Aims Tuberculous meningitis (TBM) is a severe infection which may lead to serious complication and mortality. Prompt diagnosis and treatment are essential. There is a need for a simple and fast laboratory test to differentiate TBM from other causes.

Methods Retrospective review was conducted for cerebrospinal fluid adenosine deaminase (CSF-ADA) activity which was measured at the Chemical Pathology Laboratory of Princess Margaret Hospital, the sole centre providing such service in Hong Kong, for 51 patients with suspected meningitis from nine local hospitals between June 2014 and July 2017. TBM diagnosis was defined by positive culture and/or nucleic acid amplification test result of Mycobacterium tuberculosis complex in CSF.

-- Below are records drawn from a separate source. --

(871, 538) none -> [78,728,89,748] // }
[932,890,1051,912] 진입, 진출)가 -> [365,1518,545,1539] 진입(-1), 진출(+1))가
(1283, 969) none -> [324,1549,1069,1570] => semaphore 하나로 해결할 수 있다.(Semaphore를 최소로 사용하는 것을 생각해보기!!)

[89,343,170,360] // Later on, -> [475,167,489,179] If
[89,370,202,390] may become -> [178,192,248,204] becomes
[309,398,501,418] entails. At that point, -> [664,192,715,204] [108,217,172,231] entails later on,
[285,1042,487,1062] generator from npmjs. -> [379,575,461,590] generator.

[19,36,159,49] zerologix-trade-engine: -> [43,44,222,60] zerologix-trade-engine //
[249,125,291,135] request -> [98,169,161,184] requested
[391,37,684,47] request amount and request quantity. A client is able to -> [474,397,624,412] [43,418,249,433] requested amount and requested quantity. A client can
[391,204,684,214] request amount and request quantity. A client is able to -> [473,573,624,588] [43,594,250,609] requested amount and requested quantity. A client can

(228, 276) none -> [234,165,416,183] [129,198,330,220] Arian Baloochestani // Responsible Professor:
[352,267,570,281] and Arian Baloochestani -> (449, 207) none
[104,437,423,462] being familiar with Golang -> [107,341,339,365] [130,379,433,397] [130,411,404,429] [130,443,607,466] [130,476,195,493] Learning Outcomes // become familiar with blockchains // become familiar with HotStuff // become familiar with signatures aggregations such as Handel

Results CSF-ADA activity was significantly higher in the TBM group (8.6±2.1 IU/L, n=8) than that of the non-TBM group (2.8±5.9 IU/L, n=43). The optimal clinical cut-off of 5.1 U/L for TBM diagnosis in our laboratory yielded 100% sensitivity, 91% specificity, positive likelihood ratio of 10.8 and negative likelihood ratio of 0. In rare circumstance, false elevation may be seen in non-tuberculous cause, such as central nervous system lymphoma and fungal infection.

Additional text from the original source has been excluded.